It occurs to me that conservative Christian activists might be surprised to find unlikely allies in the fight against neo-Darwinian evolution in anarcho-syndicalists, anti-Communists who reject the idea that classes, like animals, are involved in a struggle to the death over resources and that survival in this struggle defines who is fittest to succeed.
Such "social Darwinism" is of course not the essential political point of the debate. Rather, that point should be over whether school children who don't understand how changes occur in allele frequencies over generations--where they come from, what they do--will ever be successful when the students (hopefully) graduate, go to college, and receive further training in the natural sciences. (There's a corollary argument about striving for accuracy--even truth--in our representations of those allele-frequency changes, but I'll stop today at the pragmatic argument about the success of public-school students.)
Nevertheless, I think it's useful to think about this topic in terms of cosmological questions. What kind of world do we live in? How does it affect us? What sorts of utopias are we looking for?
In this sense, the Christians are betrayed by their own sacred text. Genesis clearly states that when Adam and Eve fell from grace, all of creation did as well. We can assume that God had to give them animal skins to cover themselves because, before that time, no animals had died. Thus nature "red in tooth and claw" is a consequence of sin, not an entirely "natural" one in the sense of being unintended by the Creator, but nonetheless conforming to the post-Fall rules of the game.

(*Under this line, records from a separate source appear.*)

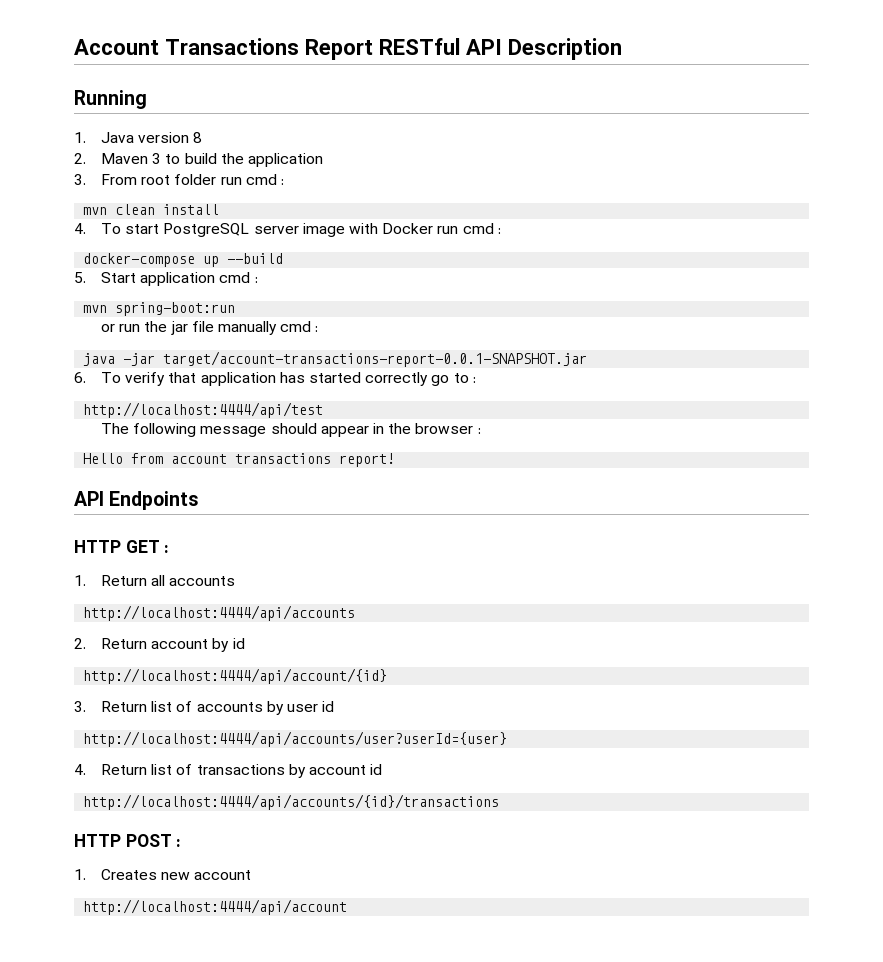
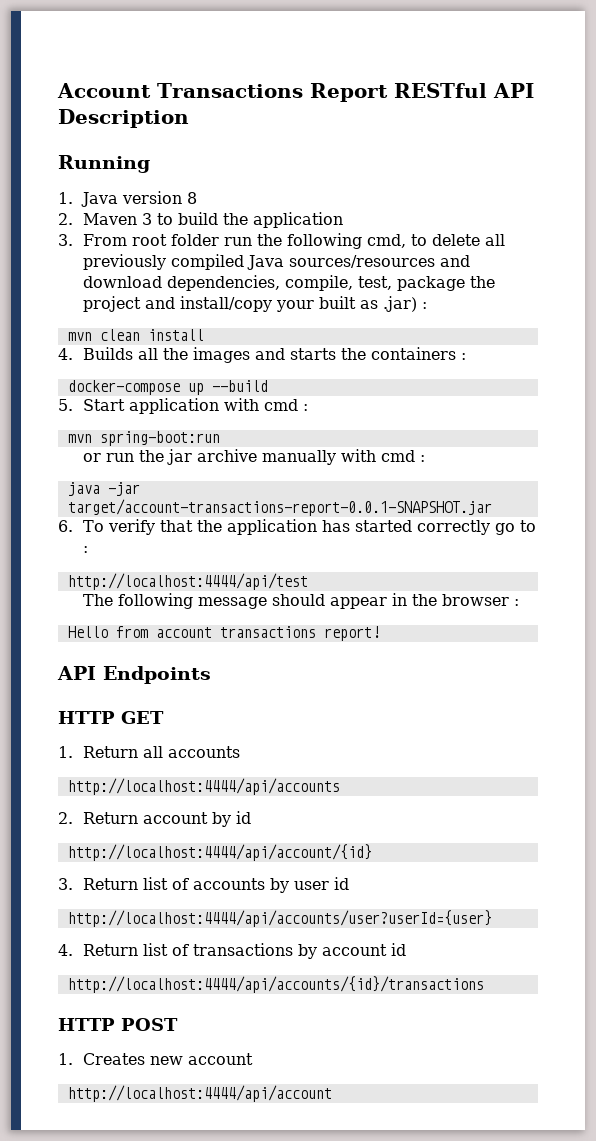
- 3. From root folder run cmd :
+ 3. From root folder run the following cmd, to delete all previously compiled Java sources/resources and download dependencies, compile, test, package the project and install/copy your built as .jar) :
- 4. To start PostgreSQL server image with Docker run cmd :
+ 4. Builds all the images and starts the containers :
- 5. Start application cmd :
+ 5. Start application with cmd :
- or run the jar file manually cmd :
+ or run the jar archive manually with cmd :
- 6. To verify that application has started correctly go to :
+ 6. To verify that the application has started correctly go to :
- HTTP GET :
+ HTTP GET
- HTTP POST :
+ HTTP POST

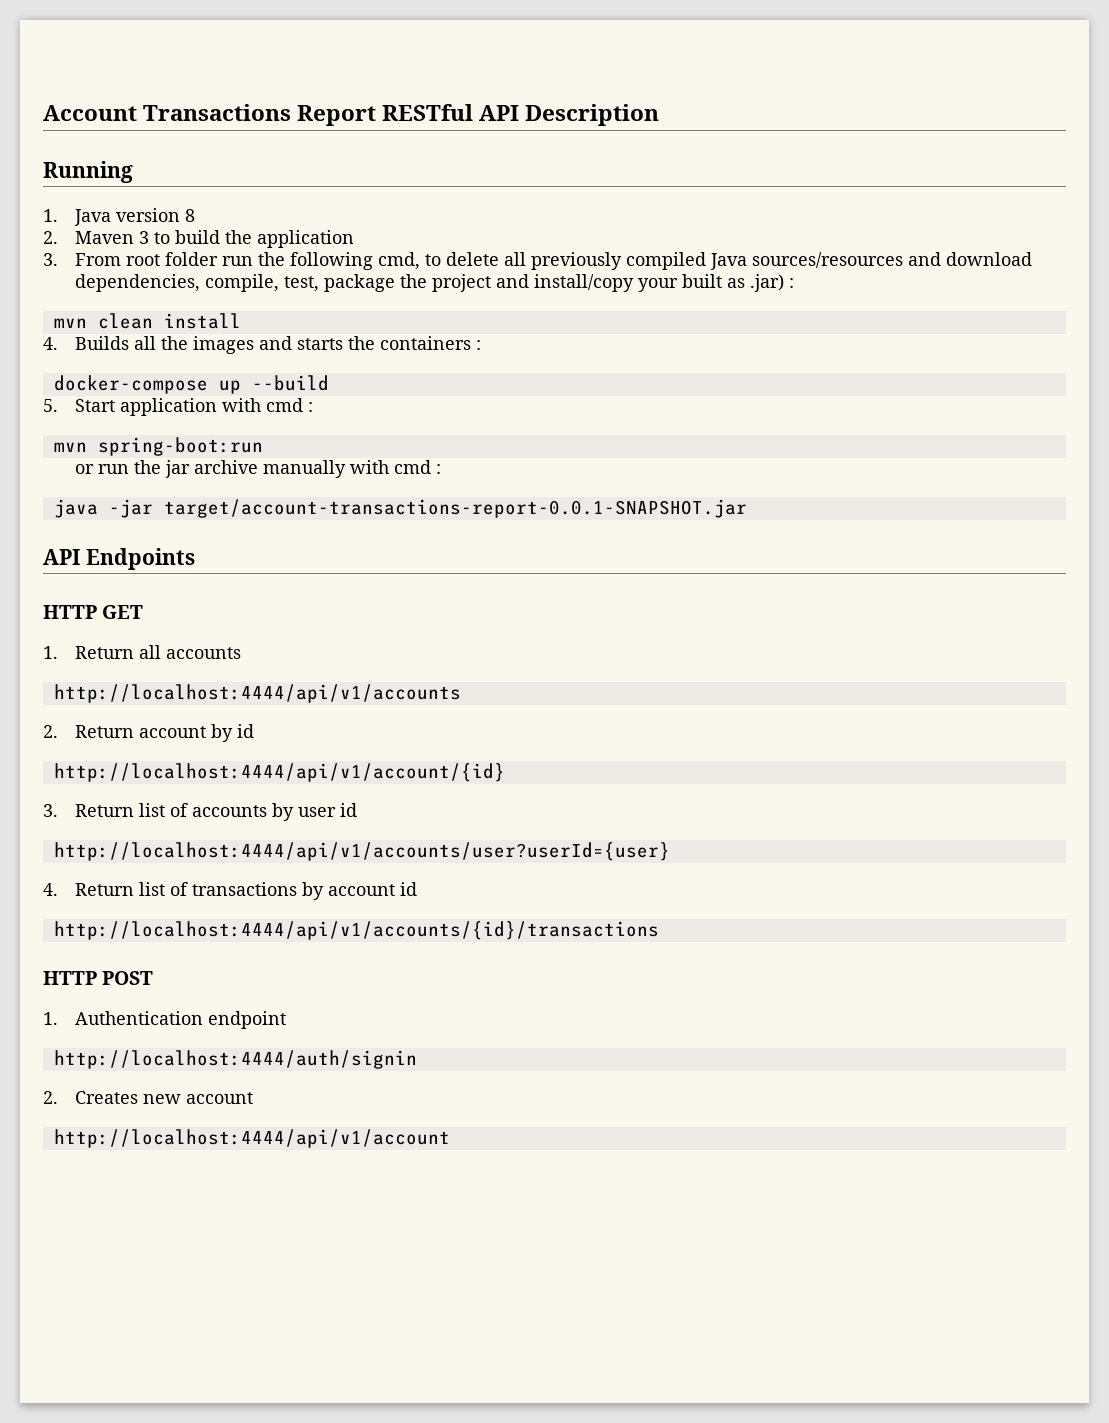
- 6. To verify that the application has started correctly go to :
- http://localhost:4444/api/test
- The following message should appear in the browser :
- Hello from account transactions report!
- http://localhost:4444/api/accounts
+ http://localhost:4444/api/v1/accounts
- http://localhost:4444/api/account/{id}
+ http://localhost:4444/api/v1/account/{id}
- http://localhost:4444/api/accounts/user?userId={user}
+ http://localhost:4444/api/v1/accounts/user?userId={user}
- http://localhost:4444/api/accounts/{id}/transactions
+ http://localhost:4444/api/v1/accounts/{id}/transactions
- 1. Creates new account
+ 1. Authentication endpoint
+ http://localhost:4444/auth/signin
+ 2. Creates new account
- http://localhost:4444/api/account
+ http://localhost:4444/api/v1/account

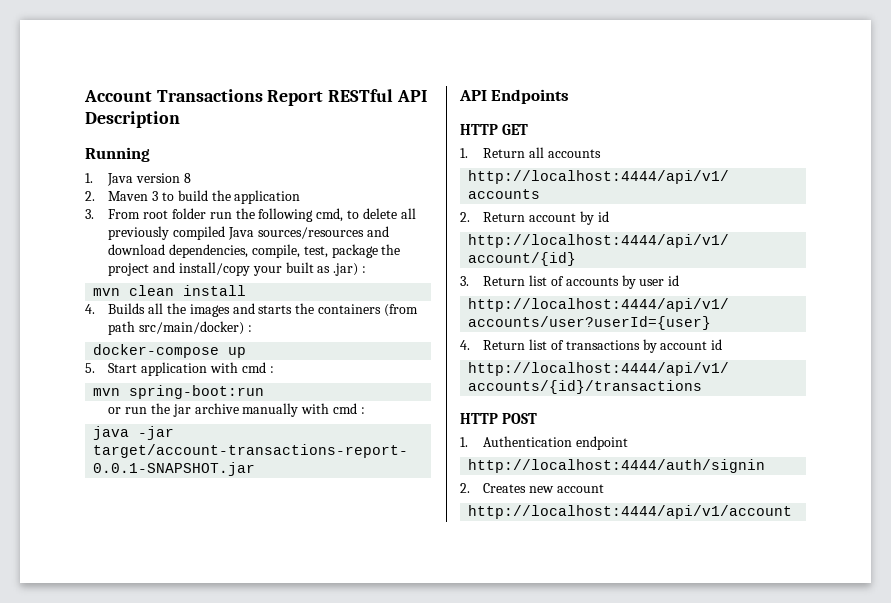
- 4. Builds all the images and starts the containers :
+ 4. Builds all the images and starts the containers (from path src/main/docker) :
- docker-compose up --build
+ docker-compose up

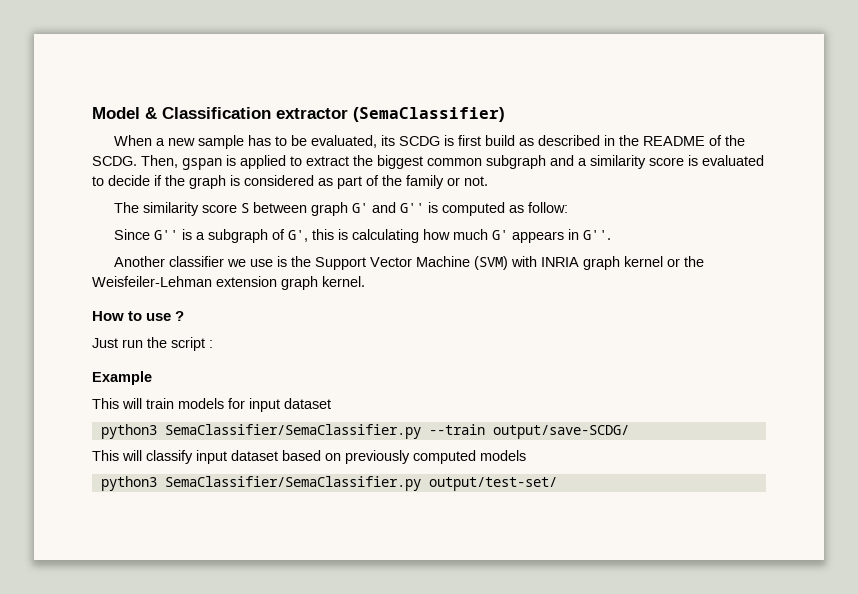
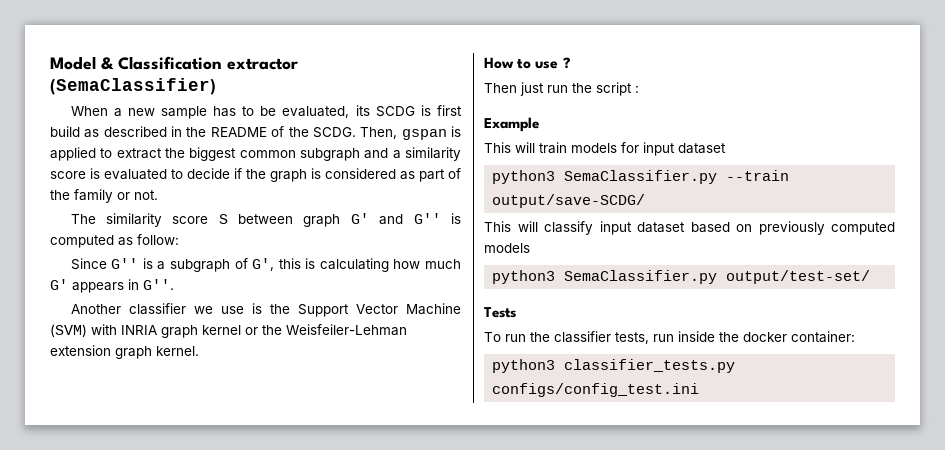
- Just run the script :
+ Then just run the script :
- python3 SemaClassifier/SemaClassifier.py --train output/save-SCDG/
+ python3 SemaClassifier.py --train output/save-SCDG/
- python3 SemaClassifier/SemaClassifier.py output/test-set/
+ python3 SemaClassifier.py output/test-set/
+ Tests
+ To run the classifier tests, run inside the docker container:
+ python3 classifier_tests.py configs/config_test.ini

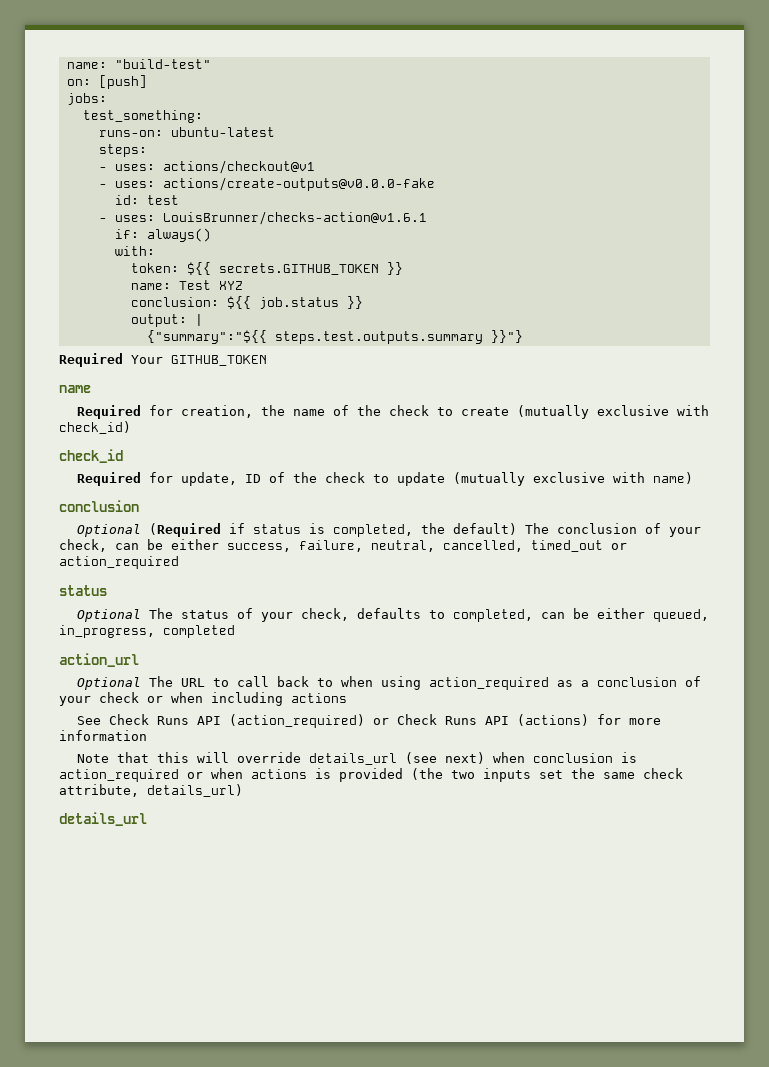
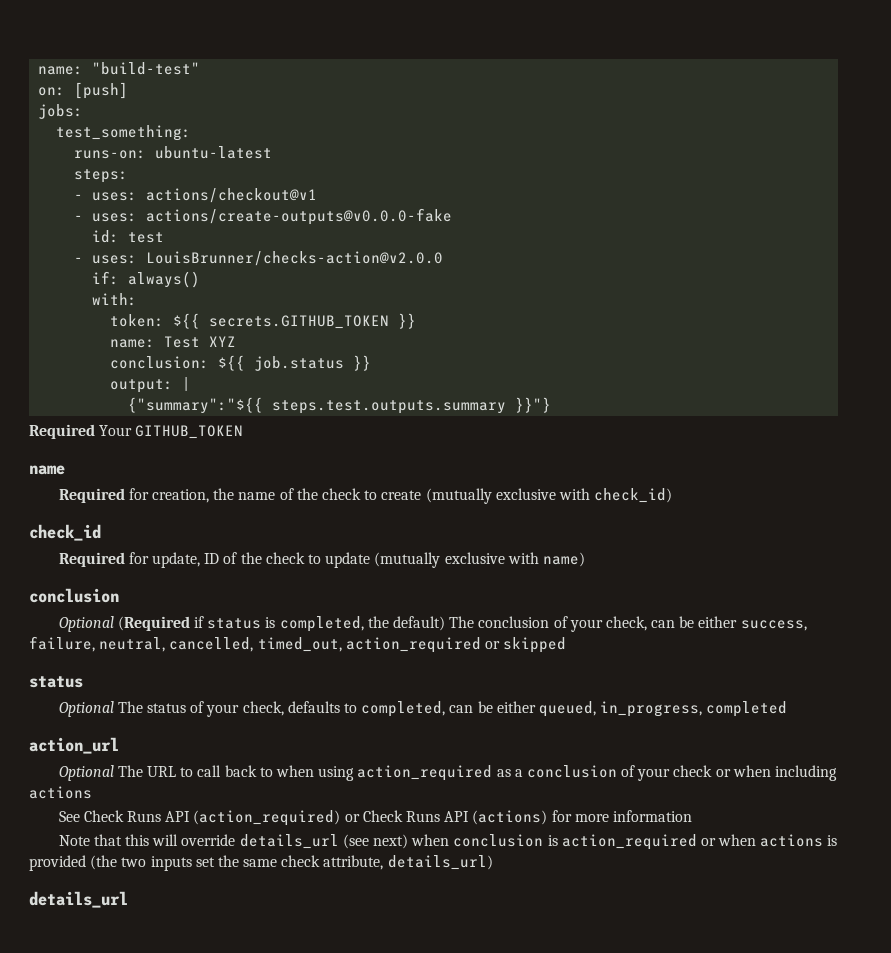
- - uses: LouisBrunner/checks-action@v1.6.1
+ - uses: LouisBrunner/checks-action@v2.0.0
- Optional (Required if status is completed, the default) The conclusion of your check, can be either success, failure, neutral, cancelled, timed_out or action_required
+ Optional (Required if status is completed, the default) The conclusion of your check, can be either success, failure, neutral, cancelled, timed_out, action_required or skipped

The Hobbes quotation is apt, because it looks like many Christian activists are supporting a Rousseauean alternative of a nature that does not change but remains static and basically good. This Deist, Romantic notion is totally at odds with the Bible. It says that God is a divine watchmaker (or "intelligent designer") who set up this system with all its parts to work normally. There is no need for competition, because success in obtaining food does not reward the fittest with comparative advantage in subsequent generations.
Similarly, in the anarcho-syndicalist argument, the natural urges of humans lead them not to compete in order for individuals to survive, but rather to cooperate in order that whole communities can coexist. I'm pretty confident that conservative Christian activists will not share such strong aversions to capitalist competition, even though Jesus himself probably would have. Nevertheless, it's clear to me that the "intelligent design" argument owe a much greater debt to secular humanism than to the Bible, and Christians who believe in the Bible's accuracy should be considering the "intelligent design" arguments much more critically.